*RECORDS FOR THIS EXERCISE*.
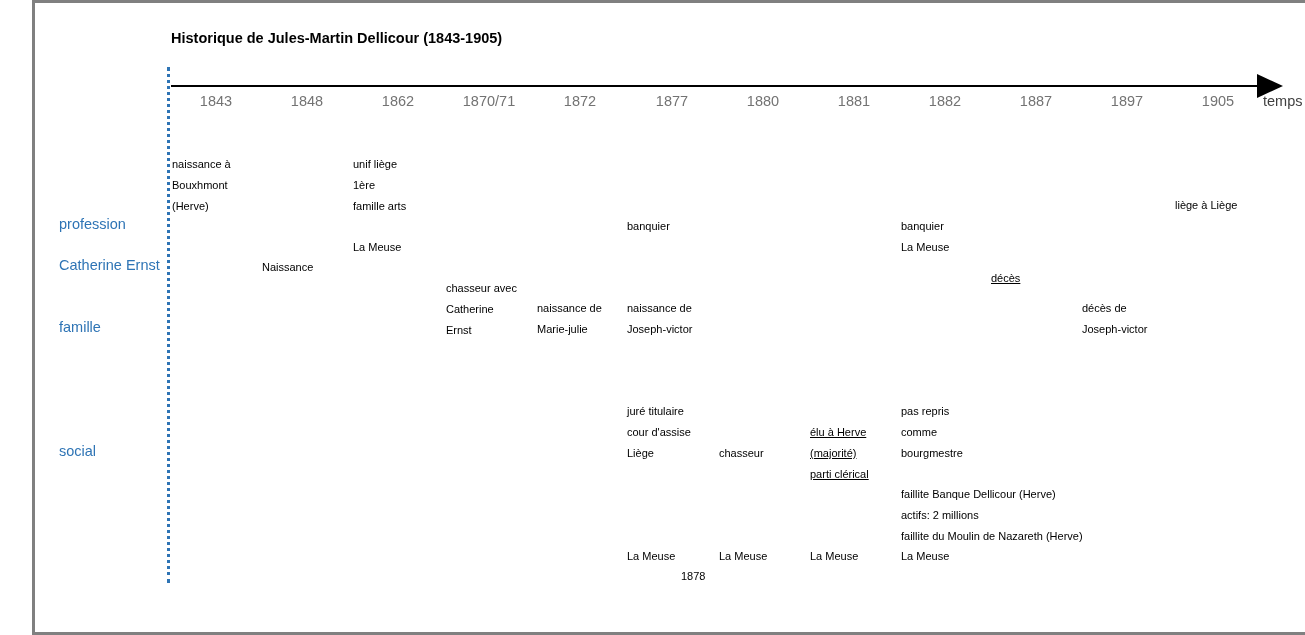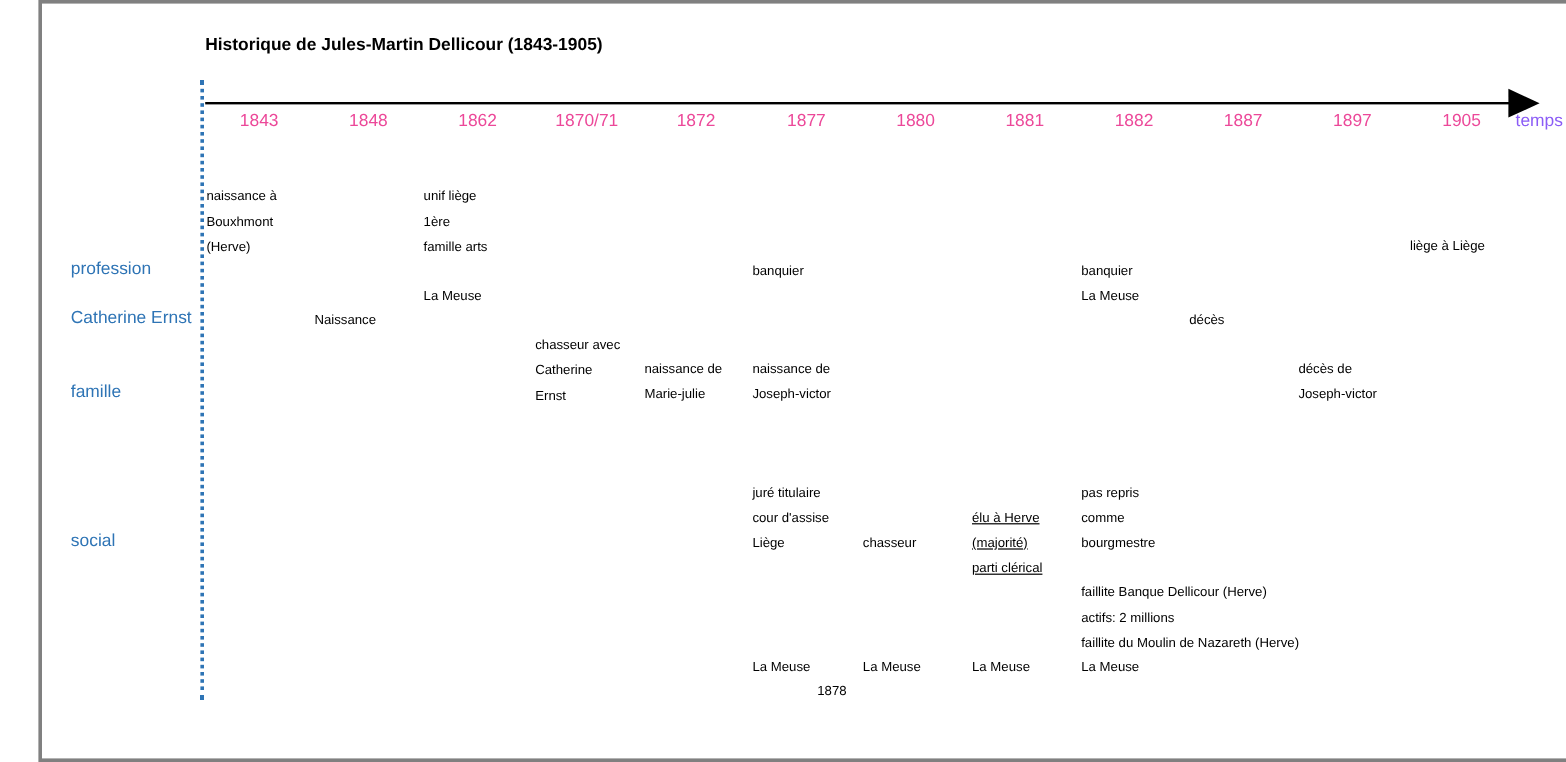--- a/index.html
+++ b/index.html
@@ -69,7 +69,7 @@
     position: absolute;
     top: 90px;
     font-size: 14.5px;
-    color: #ec4899;
+    color: #737373;
     text-align: center;
     white-space: nowrap;
     transform: translateX(-50%);

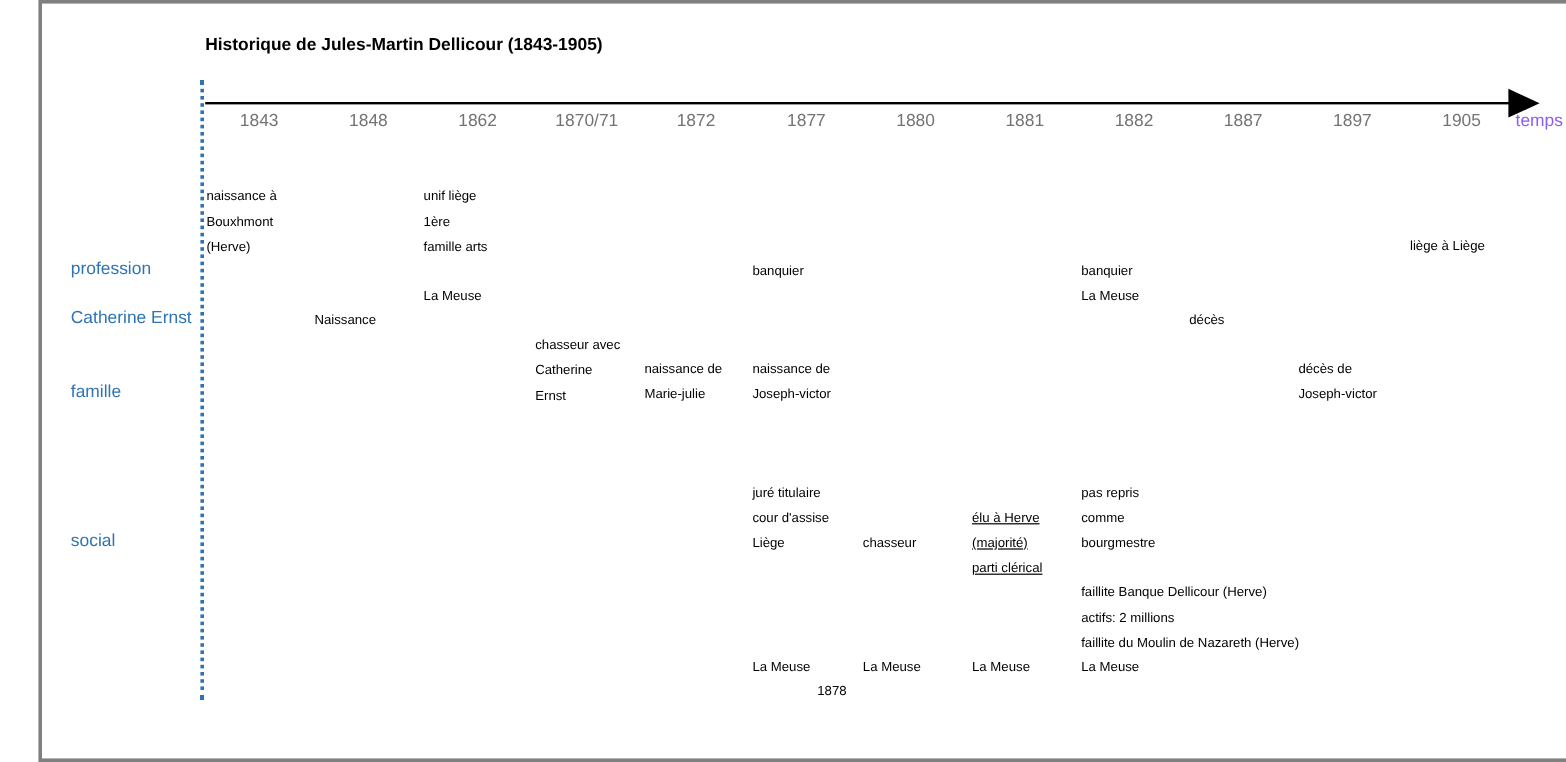--- a/index.html
+++ b/index.html
@@ -53,7 +53,7 @@
     top: 90px;
     left: 1228px;
     font-size: 14.5px;
-    color: #8b5cf6;
+    color: #404040;
     white-space: nowrap;
   }
   

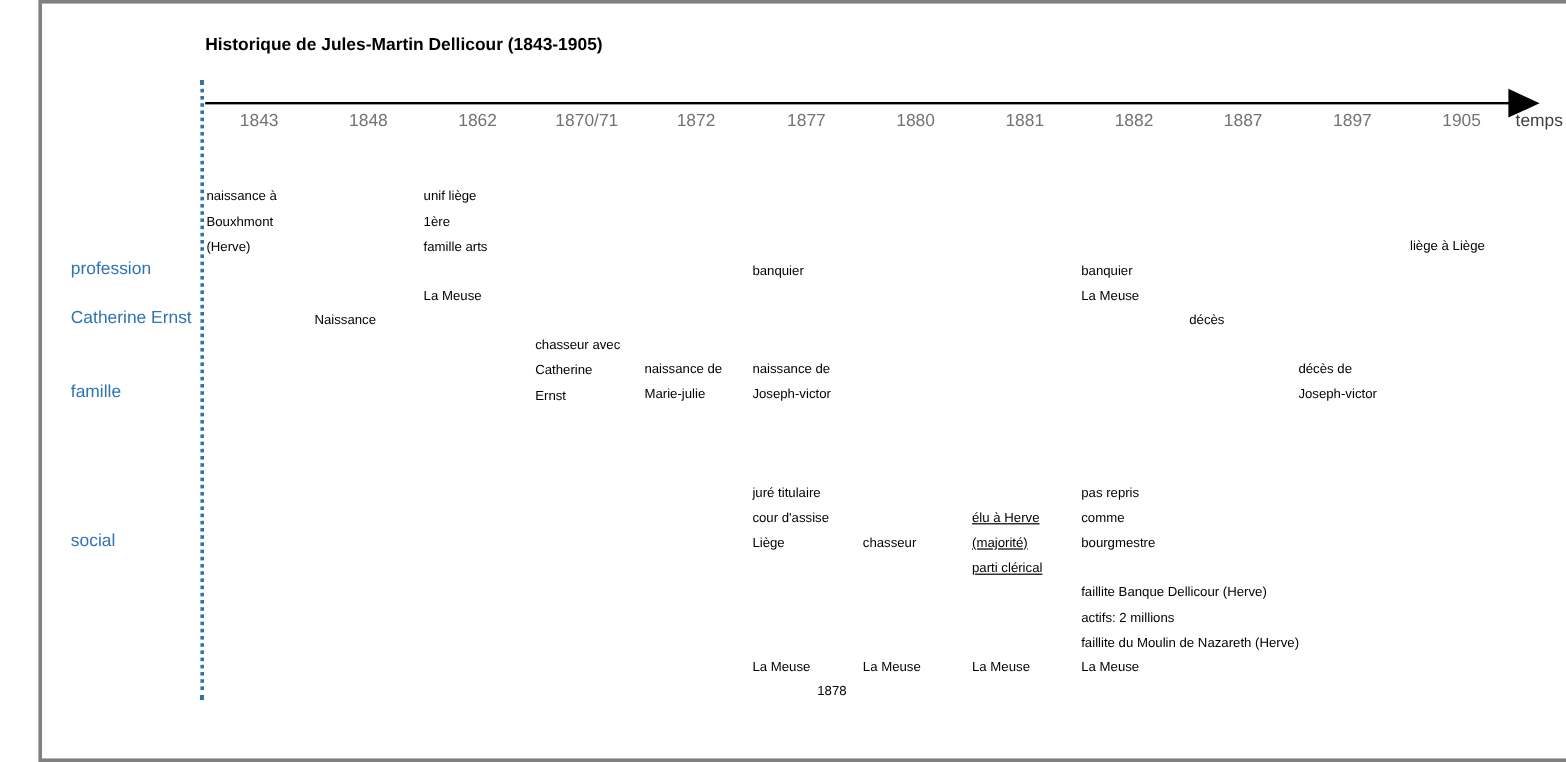--- a/index.html
+++ b/index.html
@@ -135,7 +135,7 @@
 La Meuse</div>
       <div class="entry" style="left: 318px; top: 234px;">La Meuse</div>
       <div class="entry" style="left: 227px; top: 254px;">Naissance</div>
-      <div class="entry" style="left: 956px; top: 254px;">décès</div>
+      <div class="entry" style="left: 956px; top: 265px; text-decoration: underline;">décès</div>
       <div class="entry" style="left: 411px; top: 275px;">chasseur avec
 Catherine
 Ernst</div>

*INSTRUCTIONS FOR THE TASK*. Nothing in the entries above should change when they are printed again, except that the pictures are dropped.

*TASK OUTPUT*.
--- a/index.html
+++ b/index.html
@@ -69,7 +69,7 @@
     position: absolute;
     top: 90px;
     font-size: 14.5px;
-    color: #ec4899;
+    color: #737373;
     text-align: center;
     white-space: nowrap;
     transform: translateX(-50%);

--- a/index.html
+++ b/index.html
@@ -53,7 +53,7 @@
     top: 90px;
     left: 1228px;
     font-size: 14.5px;
-    color: #8b5cf6;
+    color: #404040;
     white-space: nowrap;
   }
   

--- a/index.html
+++ b/index.html
@@ -135,7 +135,7 @@
 La Meuse</div>
       <div class="entry" style="left: 318px; top: 234px;">La Meuse</div>
       <div class="entry" style="left: 227px; top: 254px;">Naissance</div>
-      <div class="entry" style="left: 956px; top: 254px;">décès</div>
+      <div class="entry" style="left: 956px; top: 265px; text-decoration: underline;">décès</div>
       <div class="entry" style="left: 411px; top: 275px;">chasseur avec
 Catherine
 Ernst</div>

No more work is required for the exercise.